_WHAT TO WORK ON_:
Retype all of the data without changing a single word.

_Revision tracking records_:
=======

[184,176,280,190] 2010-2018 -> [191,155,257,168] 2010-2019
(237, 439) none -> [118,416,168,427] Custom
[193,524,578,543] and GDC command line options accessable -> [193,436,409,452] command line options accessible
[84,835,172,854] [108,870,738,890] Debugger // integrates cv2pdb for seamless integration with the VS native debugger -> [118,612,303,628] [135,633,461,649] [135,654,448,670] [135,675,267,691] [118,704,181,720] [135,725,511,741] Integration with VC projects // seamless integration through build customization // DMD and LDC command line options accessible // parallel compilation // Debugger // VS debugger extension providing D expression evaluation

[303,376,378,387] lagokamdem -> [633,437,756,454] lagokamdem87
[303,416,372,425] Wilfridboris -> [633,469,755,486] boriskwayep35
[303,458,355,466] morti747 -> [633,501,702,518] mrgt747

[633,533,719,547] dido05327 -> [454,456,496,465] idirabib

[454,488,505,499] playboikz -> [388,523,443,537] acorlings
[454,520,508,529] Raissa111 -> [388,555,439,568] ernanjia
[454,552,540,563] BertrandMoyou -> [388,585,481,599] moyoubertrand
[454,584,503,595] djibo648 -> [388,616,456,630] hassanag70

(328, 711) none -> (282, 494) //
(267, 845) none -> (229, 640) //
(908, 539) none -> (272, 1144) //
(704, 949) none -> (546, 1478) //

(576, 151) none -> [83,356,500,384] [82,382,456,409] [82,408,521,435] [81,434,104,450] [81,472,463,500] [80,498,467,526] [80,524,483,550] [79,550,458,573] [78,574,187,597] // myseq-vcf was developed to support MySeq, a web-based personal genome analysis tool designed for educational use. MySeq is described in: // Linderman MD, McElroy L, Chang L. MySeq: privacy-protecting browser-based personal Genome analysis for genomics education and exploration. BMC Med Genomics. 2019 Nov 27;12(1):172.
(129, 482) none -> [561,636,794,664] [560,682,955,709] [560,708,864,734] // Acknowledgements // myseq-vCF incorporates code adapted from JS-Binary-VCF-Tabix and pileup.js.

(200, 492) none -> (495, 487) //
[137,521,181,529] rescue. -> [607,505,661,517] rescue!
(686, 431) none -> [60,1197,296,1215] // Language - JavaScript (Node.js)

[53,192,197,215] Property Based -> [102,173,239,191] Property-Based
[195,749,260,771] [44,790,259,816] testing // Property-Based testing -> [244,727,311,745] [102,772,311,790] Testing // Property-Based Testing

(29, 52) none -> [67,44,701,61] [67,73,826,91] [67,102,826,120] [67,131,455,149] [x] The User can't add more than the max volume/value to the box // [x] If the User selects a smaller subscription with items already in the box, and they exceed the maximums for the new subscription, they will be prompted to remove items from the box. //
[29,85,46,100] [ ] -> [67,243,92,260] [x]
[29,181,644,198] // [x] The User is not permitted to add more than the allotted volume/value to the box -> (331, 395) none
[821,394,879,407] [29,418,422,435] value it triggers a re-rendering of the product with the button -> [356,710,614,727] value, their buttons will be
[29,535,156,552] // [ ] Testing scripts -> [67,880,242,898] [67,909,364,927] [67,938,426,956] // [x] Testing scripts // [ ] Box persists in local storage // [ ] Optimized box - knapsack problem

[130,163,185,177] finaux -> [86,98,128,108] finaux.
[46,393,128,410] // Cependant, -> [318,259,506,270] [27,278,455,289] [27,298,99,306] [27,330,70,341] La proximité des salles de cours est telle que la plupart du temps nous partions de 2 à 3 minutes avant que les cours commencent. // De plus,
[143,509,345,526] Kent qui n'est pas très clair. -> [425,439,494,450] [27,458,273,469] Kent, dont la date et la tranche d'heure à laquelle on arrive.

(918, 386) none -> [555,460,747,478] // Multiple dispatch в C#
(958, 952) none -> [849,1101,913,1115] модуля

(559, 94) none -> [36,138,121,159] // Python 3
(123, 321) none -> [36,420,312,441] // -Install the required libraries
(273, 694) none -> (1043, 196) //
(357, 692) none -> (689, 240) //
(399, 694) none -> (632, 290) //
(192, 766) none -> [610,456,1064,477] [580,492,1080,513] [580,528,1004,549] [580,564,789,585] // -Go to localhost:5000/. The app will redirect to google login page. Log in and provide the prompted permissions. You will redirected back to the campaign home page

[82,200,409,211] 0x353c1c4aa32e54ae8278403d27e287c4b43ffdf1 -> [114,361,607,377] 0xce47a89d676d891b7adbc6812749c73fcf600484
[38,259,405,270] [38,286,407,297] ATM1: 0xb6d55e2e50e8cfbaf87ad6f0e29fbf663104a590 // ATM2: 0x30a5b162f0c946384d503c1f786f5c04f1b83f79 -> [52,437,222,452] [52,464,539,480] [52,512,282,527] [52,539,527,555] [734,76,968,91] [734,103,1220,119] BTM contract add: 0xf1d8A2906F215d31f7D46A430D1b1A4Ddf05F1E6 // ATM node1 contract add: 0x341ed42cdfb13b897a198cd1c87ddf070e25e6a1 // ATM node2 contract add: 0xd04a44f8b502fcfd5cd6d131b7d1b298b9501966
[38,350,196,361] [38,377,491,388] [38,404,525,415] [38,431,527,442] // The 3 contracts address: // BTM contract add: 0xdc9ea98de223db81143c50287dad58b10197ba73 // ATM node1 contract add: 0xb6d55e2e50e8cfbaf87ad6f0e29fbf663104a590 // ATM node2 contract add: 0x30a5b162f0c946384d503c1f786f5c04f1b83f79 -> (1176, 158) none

=======

_REPLY_:
[184,176,280,190] 2010-2018 -> [191,155,257,168] 2010-2019
(237, 439) none -> [118,416,168,427] Custom
[193,524,578,543] and GDC command line options accessable -> [193,436,409,452] command line options accessible
[84,835,172,854] [108,870,738,890] Debugger // integrates cv2pdb for seamless integration with the VS native debugger -> [118,612,303,628] [135,633,461,649] [135,654,448,670] [135,675,267,691] [118,704,181,720] [135,725,511,741] Integration with VC projects // seamless integration through build customization // DMD and LDC command line options accessible // parallel compilation // Debugger // VS debugger extension providing D expression evaluation

[303,376,378,387] lagokamdem -> [633,437,756,454] lagokamdem87
[303,416,372,425] Wilfridboris -> [633,469,755,486] boriskwayep35
[303,458,355,466] morti747 -> [633,501,702,518] mrgt747

[633,533,719,547] dido05327 -> [454,456,496,465] idirabib

[454,488,505,499] playboikz -> [388,523,443,537] acorlings
[454,520,508,529] Raissa111 -> [388,555,439,568] ernanjia
[454,552,540,563] BertrandMoyou -> [388,585,481,599] moyoubertrand
[454,584,503,595] djibo648 -> [388,616,456,630] hassanag70

(328, 711) none -> (282, 494) //
(267, 845) none -> (229, 640) //
(908, 539) none -> (272, 1144) //
(704, 949) none -> (546, 1478) //

(576, 151) none -> [83,356,500,384] [82,382,456,409] [82,408,521,435] [81,434,104,450] [81,472,463,500] [80,498,467,526] [80,524,483,550] [79,550,458,573] [78,574,187,597] // myseq-vcf was developed to support MySeq, a web-based personal genome analysis tool designed for educational use. MySeq is described in: // Linderman MD, McElroy L, Chang L. MySeq: privacy-protecting browser-based personal Genome analysis for genomics education and exploration. BMC Med Genomics. 2019 Nov 27;12(1):172.
(129, 482) none -> [561,636,794,664] [560,682,955,709] [560,708,864,734] // Acknowledgements // myseq-vCF incorporates code adapted from JS-Binary-VCF-Tabix and pileup.js.

(200, 492) none -> (495, 487) //
[137,521,181,529] rescue. -> [607,505,661,517] rescue!
(686, 431) none -> [60,1197,296,1215] // Language - JavaScript (Node.js)

[53,192,197,215] Property Based -> [102,173,239,191] Property-Based
[195,749,260,771] [44,790,259,816] testing // Property-Based testing -> [244,727,311,745] [102,772,311,790] Testing // Property-Based Testing

(29, 52) none -> [67,44,701,61] [67,73,826,91] [67,102,826,120] [67,131,455,149] [x] The User can't add more than the max volume/value to the box // [x] If the User selects a smaller subscription with items already in the box, and they exceed the maximums for the new subscription, they will be prompted to remove items from the box. //
[29,85,46,100] [ ] -> [67,243,92,260] [x]
[29,181,644,198] // [x] The User is not permitted to add more than the allotted volume/value to the box -> (331, 395) none
[821,394,879,407] [29,418,422,435] value it triggers a re-rendering of the product with the button -> [356,710,614,727] value, their buttons will be
[29,535,156,552] // [ ] Testing scripts -> [67,880,242,898] [67,909,364,927] [67,938,426,956] // [x] Testing scripts // [ ] Box persists in local storage // [ ] Optimized box - knapsack problem

[130,163,185,177] finaux -> [86,98,128,108] finaux.
[46,393,128,410] // Cependant, -> [318,259,506,270] [27,278,455,289] [27,298,99,306] [27,330,70,341] La proximité des salles de cours est telle que la plupart du temps nous partions de 2 à 3 minutes avant que les cours commencent. // De plus,
[143,509,345,526] Kent qui n'est pas très clair. -> [425,439,494,450] [27,458,273,469] Kent, dont la date et la tranche d'heure à laquelle on arrive.

(918, 386) none -> [555,460,747,478] // Multiple dispatch в C#
(958, 952) none -> [849,1101,913,1115] модуля

(559, 94) none -> [36,138,121,159] // Python 3
(123, 321) none -> [36,420,312,441] // -Install the required libraries
(273, 694) none -> (1043, 196) //
(357, 692) none -> (689, 240) //
(399, 694) none -> (632, 290) //
(192, 766) none -> [610,456,1064,477] [580,492,1080,513] [580,528,1004,549] [580,564,789,585] // -Go to localhost:5000/. The app will redirect to google login page. Log in and provide the prompted permissions. You will redirected back to the campaign home page

[82,200,409,211] 0x353c1c4aa32e54ae8278403d27e287c4b43ffdf1 -> [114,361,607,377] 0xce47a89d676d891b7adbc6812749c73fcf600484
[38,259,405,270] [38,286,407,297] ATM1: 0xb6d55e2e50e8cfbaf87ad6f0e29fbf663104a590 // ATM2: 0x30a5b162f0c946384d503c1f786f5c04f1b83f79 -> [52,437,222,452] [52,464,539,480] [52,512,282,527] [52,539,527,555] [734,76,968,91] [734,103,1220,119] BTM contract add: 0xf1d8A2906F215d31f7D46A430D1b1A4Ddf05F1E6 // ATM node1 contract add: 0x341ed42cdfb13b897a198cd1c87ddf070e25e6a1 // ATM node2 contract add: 0xd04a44f8b502fcfd5cd6d131b7d1b298b9501966
[38,350,196,361] [38,377,491,388] [38,404,525,415] [38,431,527,442] // The 3 contracts address: // BTM contract add: 0xdc9ea98de223db81143c50287dad58b10197ba73 // ATM node1 contract add: 0xb6d55e2e50e8cfbaf87ad6f0e29fbf663104a590 // ATM node2 contract add: 0x30a5b162f0c946384d503c1f786f5c04f1b83f79 -> (1176, 158) none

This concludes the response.